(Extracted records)
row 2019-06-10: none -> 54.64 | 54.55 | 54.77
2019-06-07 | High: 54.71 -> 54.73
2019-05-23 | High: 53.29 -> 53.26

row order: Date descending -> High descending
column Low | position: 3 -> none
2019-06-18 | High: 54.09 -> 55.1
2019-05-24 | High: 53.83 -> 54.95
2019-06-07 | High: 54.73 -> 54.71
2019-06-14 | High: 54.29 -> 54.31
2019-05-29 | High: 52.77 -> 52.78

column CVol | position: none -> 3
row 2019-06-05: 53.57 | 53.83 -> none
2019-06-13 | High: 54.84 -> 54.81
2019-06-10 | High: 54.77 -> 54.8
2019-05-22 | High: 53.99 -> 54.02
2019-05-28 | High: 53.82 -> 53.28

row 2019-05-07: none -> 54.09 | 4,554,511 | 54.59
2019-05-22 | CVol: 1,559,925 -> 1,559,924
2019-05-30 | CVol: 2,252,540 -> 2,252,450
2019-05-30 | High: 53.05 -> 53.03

* * *

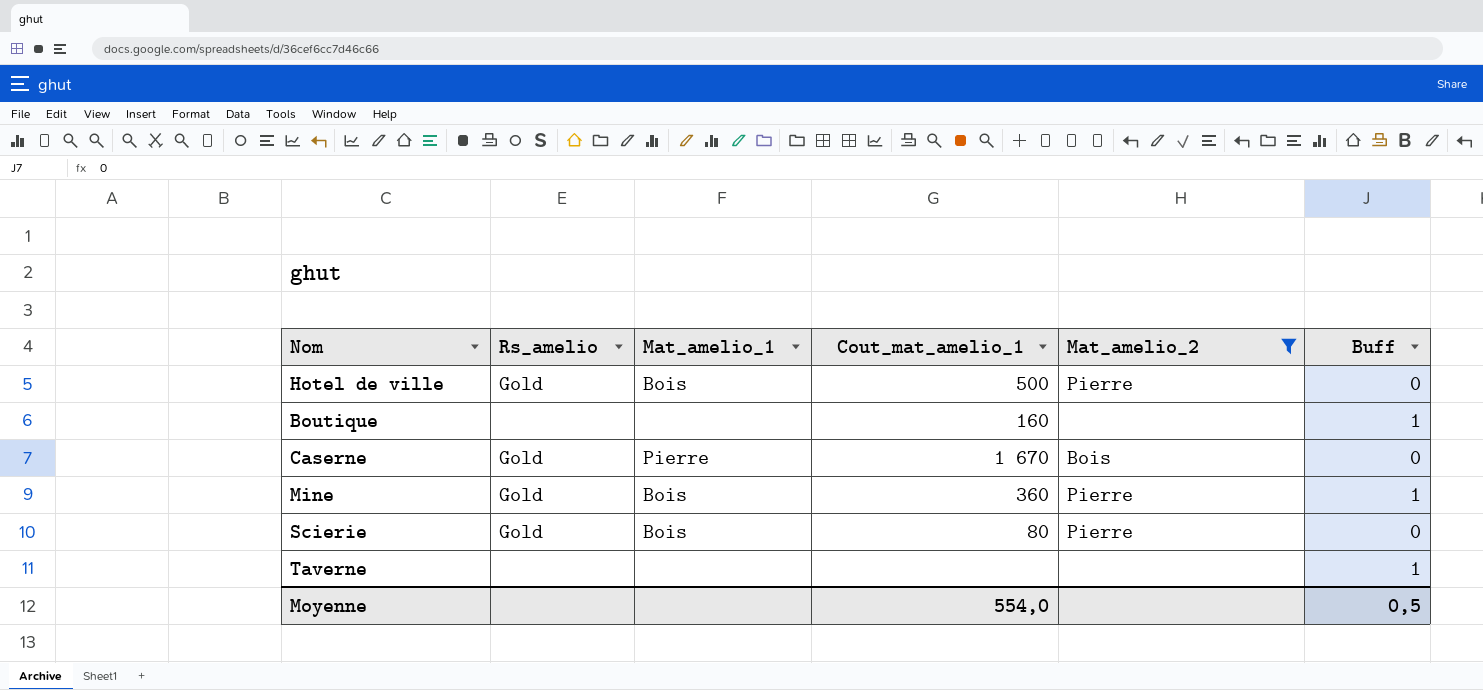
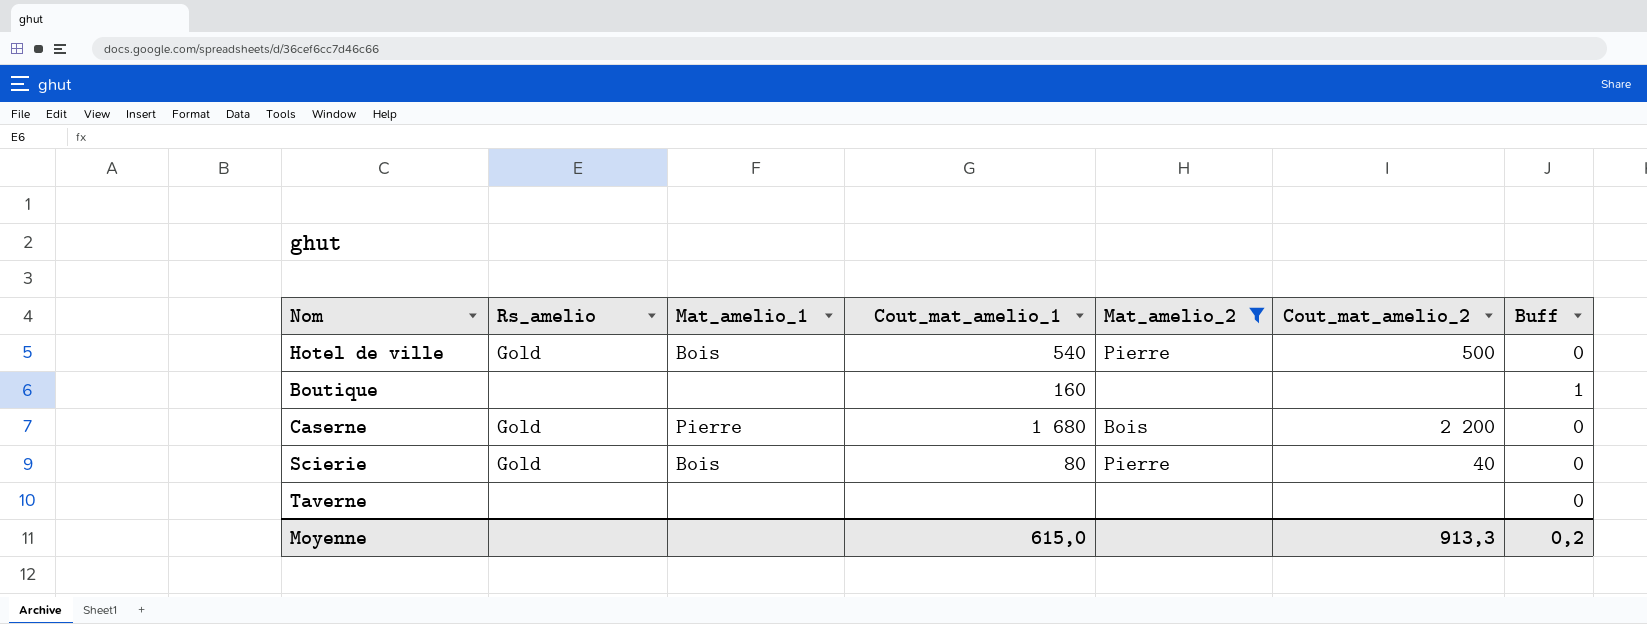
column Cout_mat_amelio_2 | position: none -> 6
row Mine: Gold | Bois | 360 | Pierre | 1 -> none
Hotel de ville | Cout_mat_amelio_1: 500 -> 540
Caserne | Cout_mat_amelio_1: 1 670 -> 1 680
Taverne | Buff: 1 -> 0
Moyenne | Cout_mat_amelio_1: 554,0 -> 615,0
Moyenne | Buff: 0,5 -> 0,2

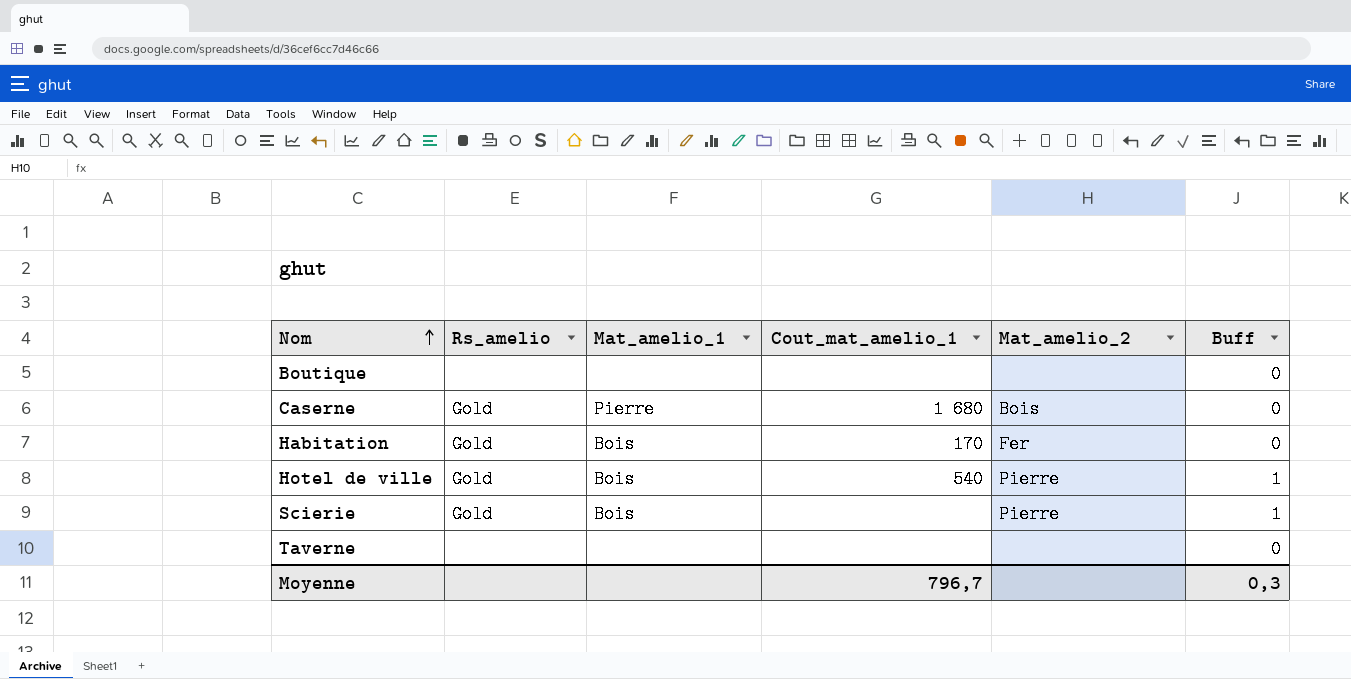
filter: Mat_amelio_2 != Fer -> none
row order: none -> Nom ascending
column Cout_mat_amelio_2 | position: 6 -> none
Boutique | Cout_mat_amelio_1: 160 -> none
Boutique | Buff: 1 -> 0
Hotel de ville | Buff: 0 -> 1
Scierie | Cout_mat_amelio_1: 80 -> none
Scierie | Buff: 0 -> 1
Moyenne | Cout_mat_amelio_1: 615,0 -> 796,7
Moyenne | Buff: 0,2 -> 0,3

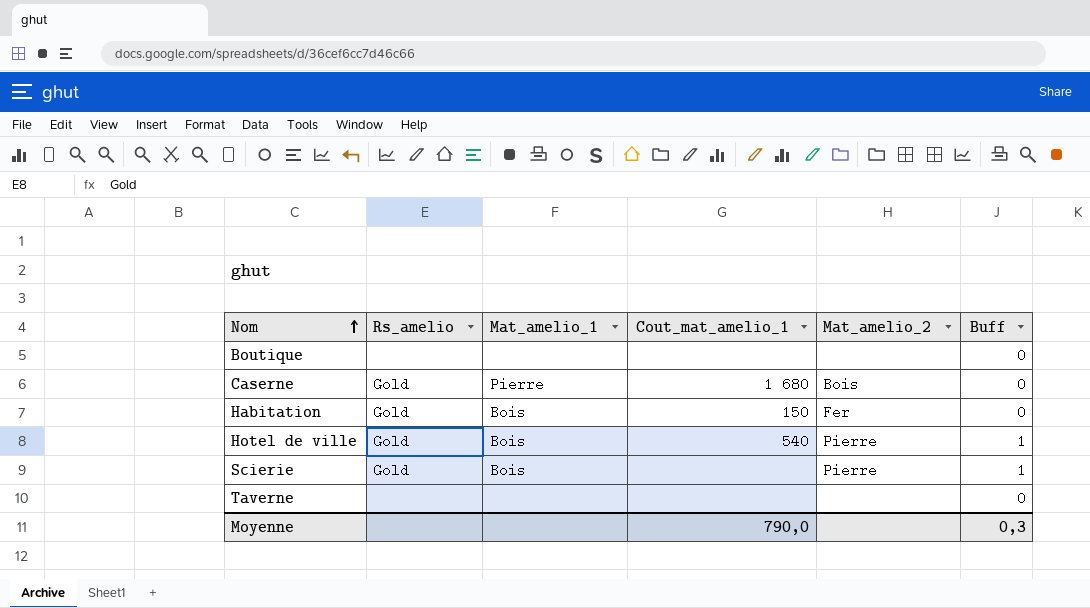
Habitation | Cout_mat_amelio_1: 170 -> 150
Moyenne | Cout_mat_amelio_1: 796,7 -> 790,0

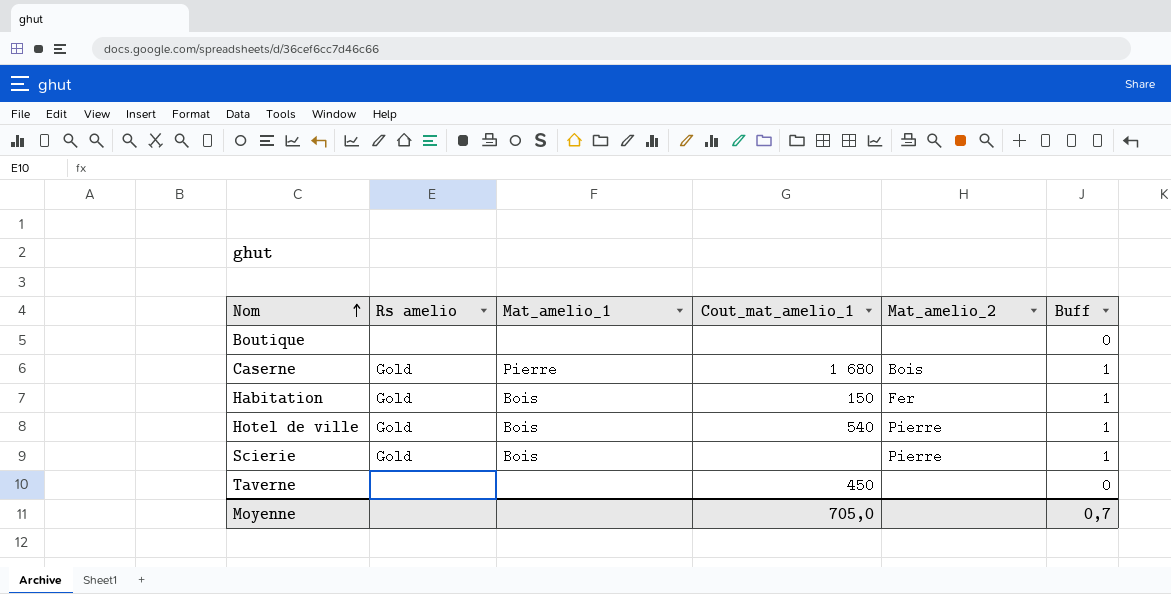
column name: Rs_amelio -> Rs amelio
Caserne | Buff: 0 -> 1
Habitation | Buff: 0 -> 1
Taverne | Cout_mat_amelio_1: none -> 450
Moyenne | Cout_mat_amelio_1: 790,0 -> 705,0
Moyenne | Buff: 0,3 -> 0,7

* * *

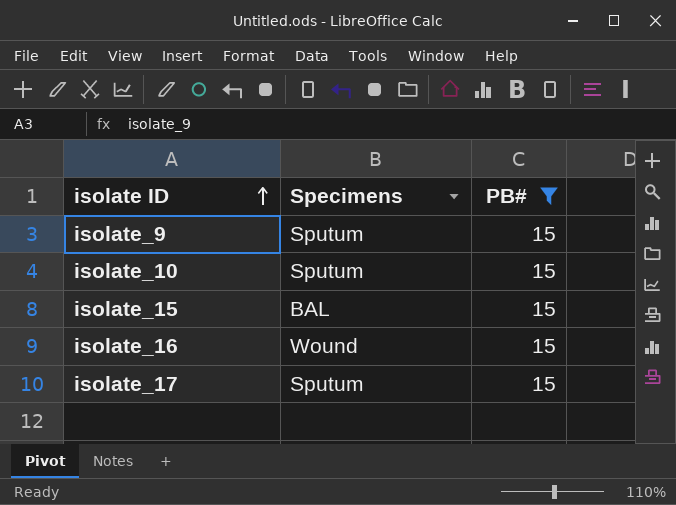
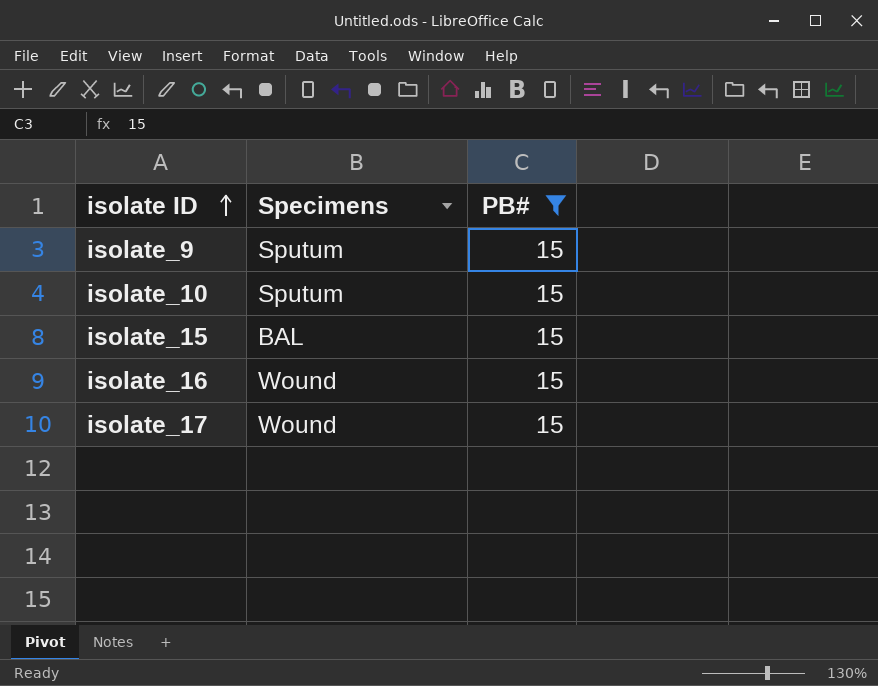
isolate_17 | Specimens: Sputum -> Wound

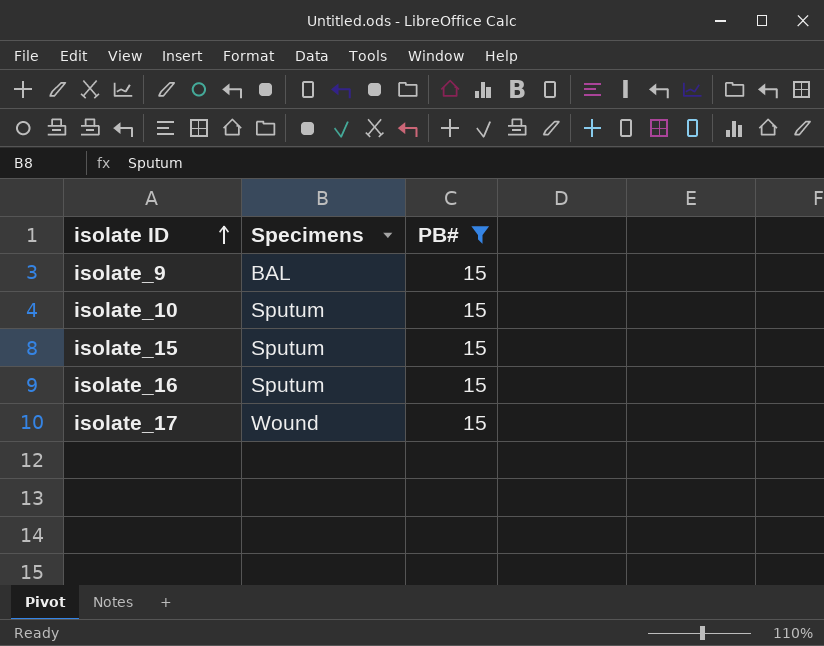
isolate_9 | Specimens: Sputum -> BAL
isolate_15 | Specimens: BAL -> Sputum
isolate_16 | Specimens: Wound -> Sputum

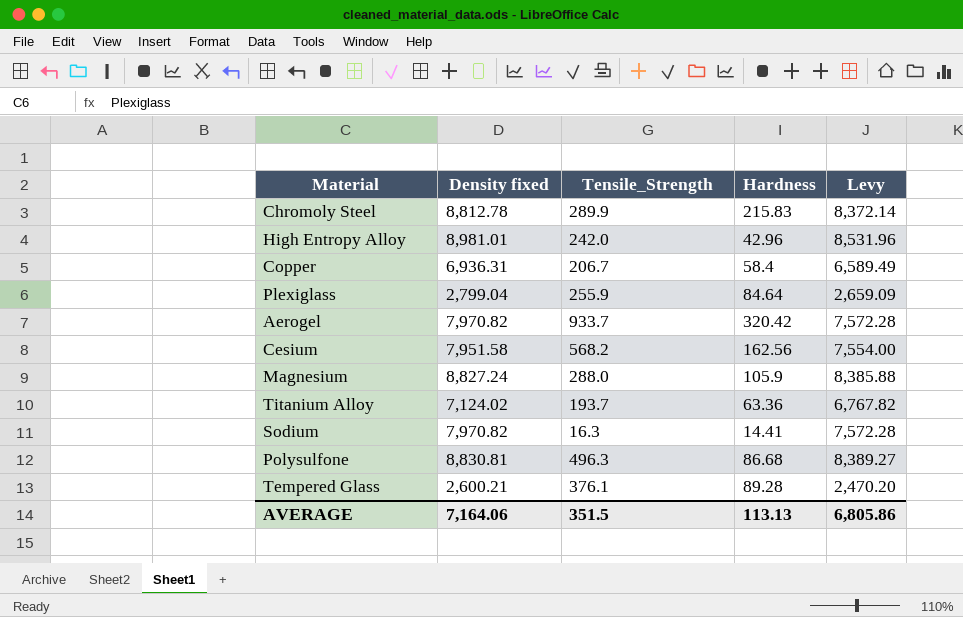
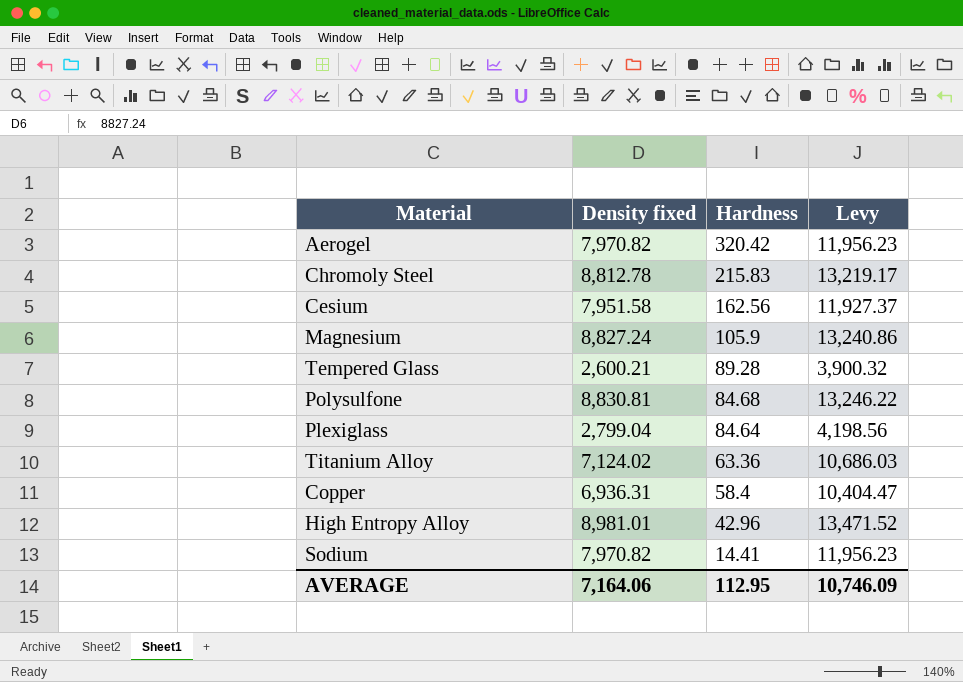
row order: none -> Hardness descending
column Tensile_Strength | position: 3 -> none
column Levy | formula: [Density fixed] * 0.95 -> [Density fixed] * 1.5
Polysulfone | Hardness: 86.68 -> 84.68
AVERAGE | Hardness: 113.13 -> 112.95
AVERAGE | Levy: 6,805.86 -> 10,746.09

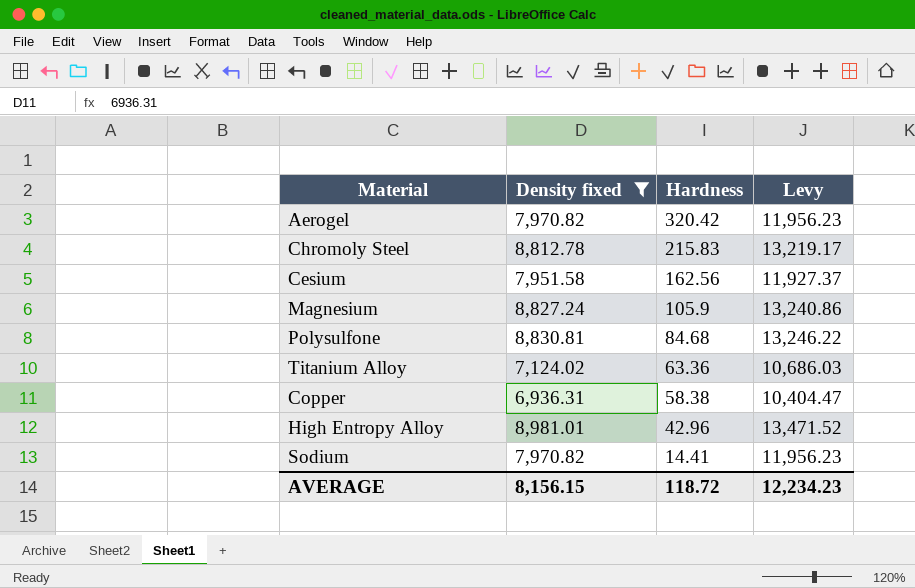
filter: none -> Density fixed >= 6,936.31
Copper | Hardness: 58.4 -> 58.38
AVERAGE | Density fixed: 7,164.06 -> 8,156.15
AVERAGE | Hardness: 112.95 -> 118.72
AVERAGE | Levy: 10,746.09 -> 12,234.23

▶ _Directions for this task_
Within the entries above, give again exactly the lines starting at the one that contains "column Cout_mat_amelio_2 | position: 6" and ending at the one that contains "Moyenne | Cout_mat_amelio_1: 796,7 -> 790,0", leaving out the pictures.

▶ _Expected answer_
column Cout_mat_amelio_2 | position: 6 -> none
Boutique | Cout_mat_amelio_1: 160 -> none
Boutique | Buff: 1 -> 0
Hotel de ville | Buff: 0 -> 1
Scierie | Cout_mat_amelio_1: 80 -> none
Scierie | Buff: 0 -> 1
Moyenne | Cout_mat_amelio_1: 615,0 -> 796,7
Moyenne | Buff: 0,2 -> 0,3

Habitation | Cout_mat_amelio_1: 170 -> 150
Moyenne | Cout_mat_amelio_1: 796,7 -> 790,0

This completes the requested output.